Work request:
Verbatim copy, images removed: write out the entries below.

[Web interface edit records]
··········
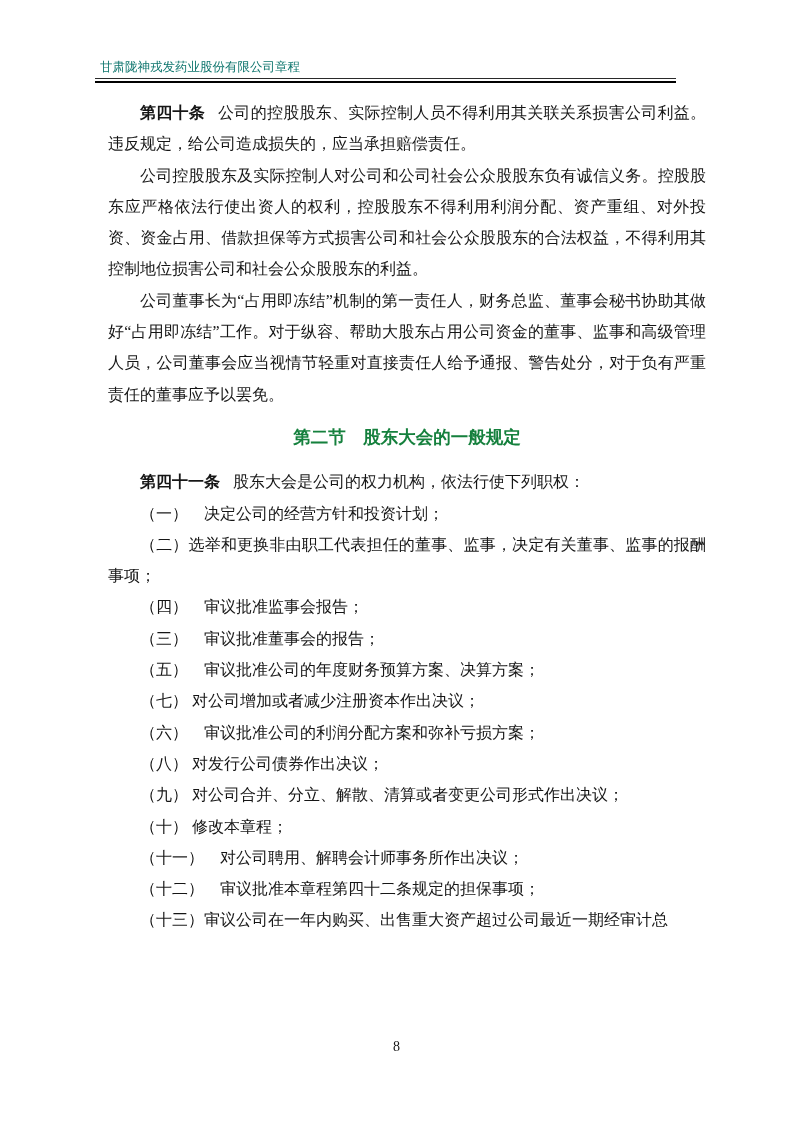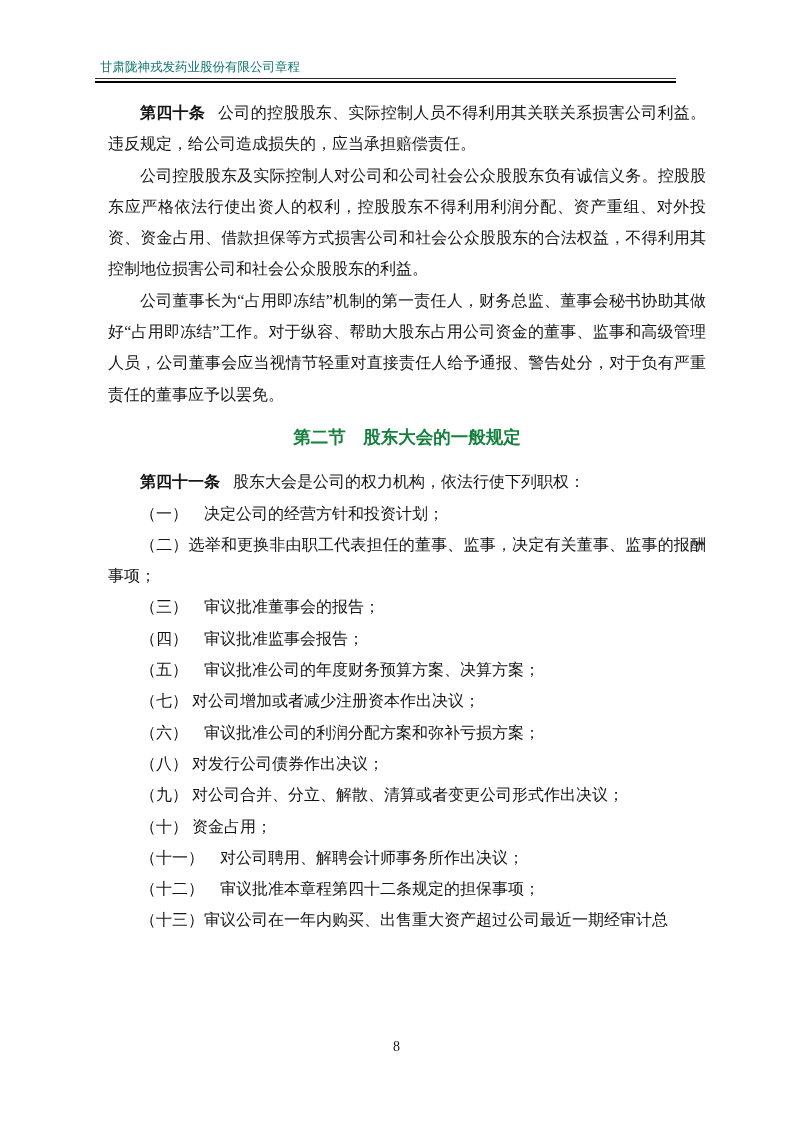"（三） 审议批准董事会的报告；" p.list-item { order: before "（四） 审议批准监事会报告；" -> after "（四） 审议批准监事会报告；" }
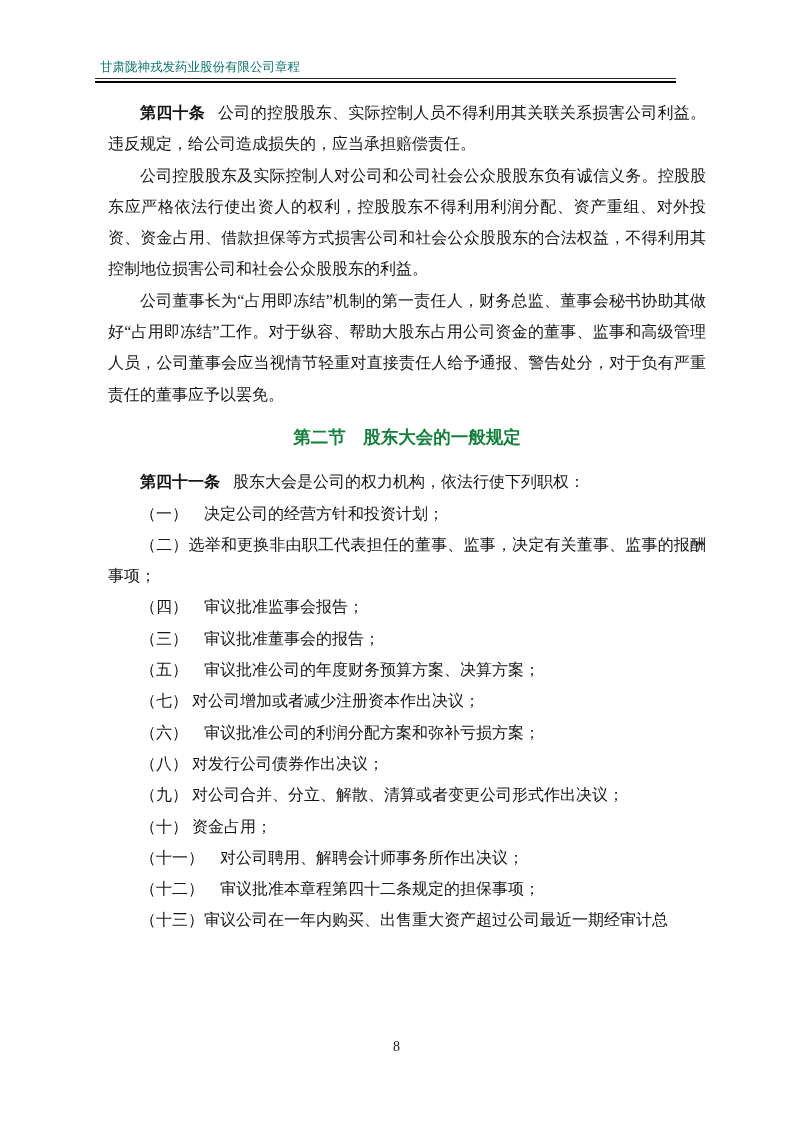"（十） 资金占用；" p.list-item { text: 资金占用 -> 修改本章程 }
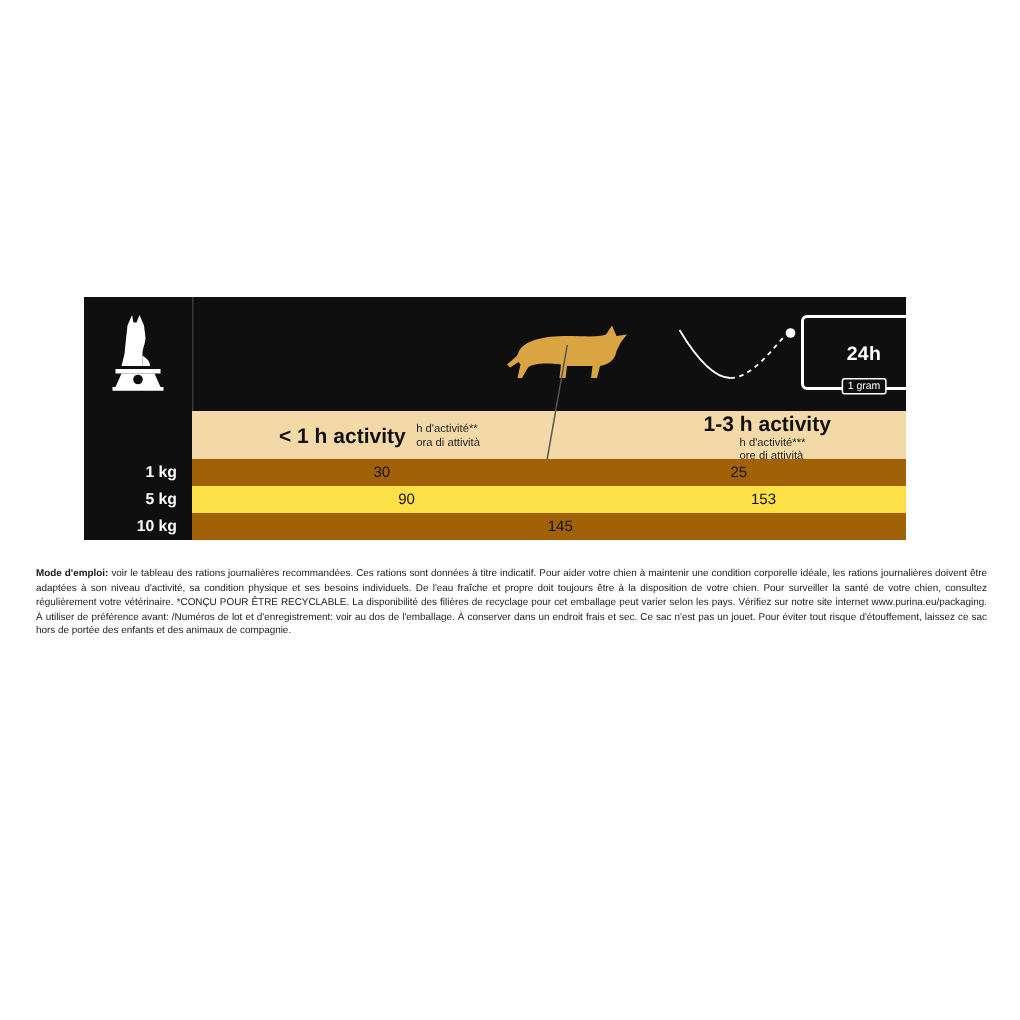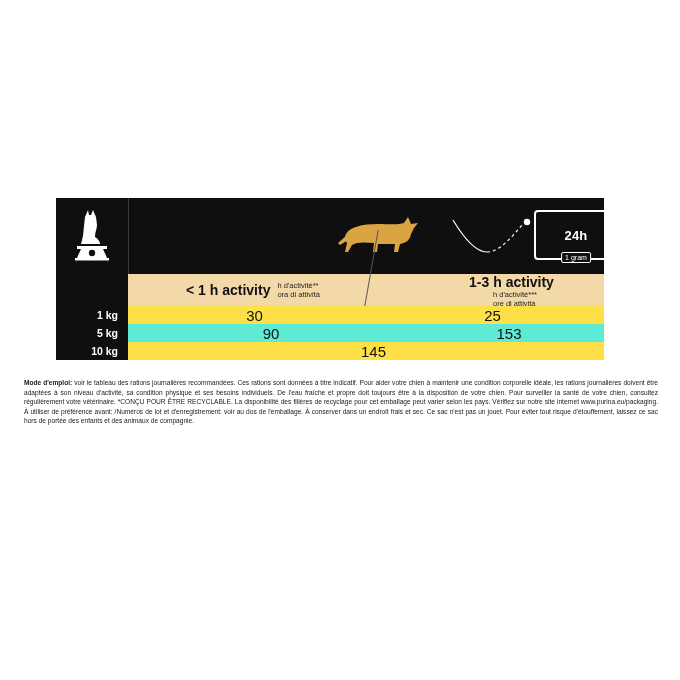"1 kg" .row-white { background: #fde047 -> #a16207 }
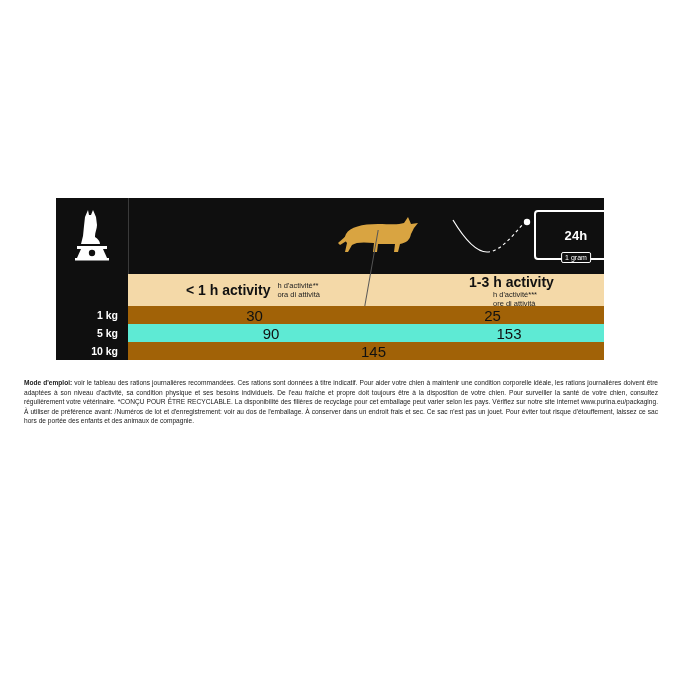"30" .row-val { font-size: 15px -> 10px }
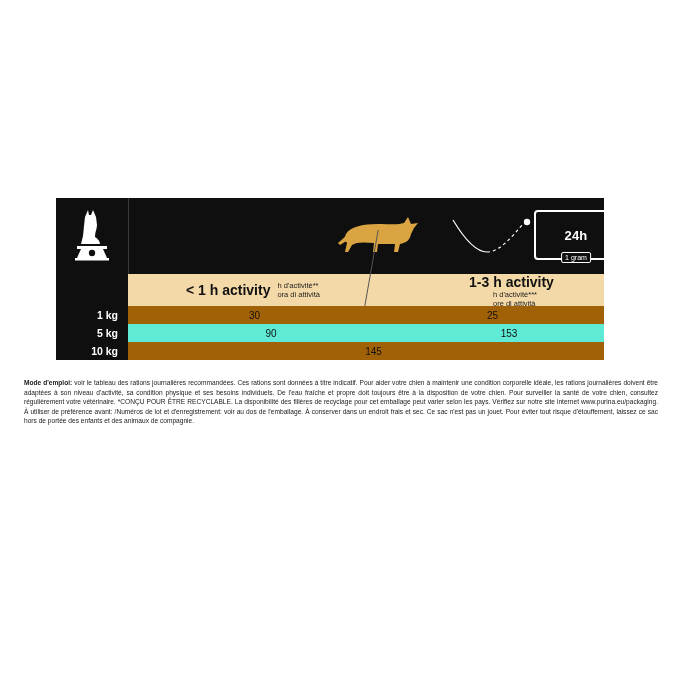"5 kg" .row-grey { background: #5eead4 -> #fde047 }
··········
Reply:
"（三） 审议批准董事会的报告；" p.list-item { order: before "（四） 审议批准监事会报告；" -> after "（四） 审议批准监事会报告；" }
"（十） 资金占用；" p.list-item { text: 资金占用 -> 修改本章程 }
"1 kg" .row-white { background: #fde047 -> #a16207 }
"30" .row-val { font-size: 15px -> 10px }
"5 kg" .row-grey { background: #5eead4 -> #fde047 }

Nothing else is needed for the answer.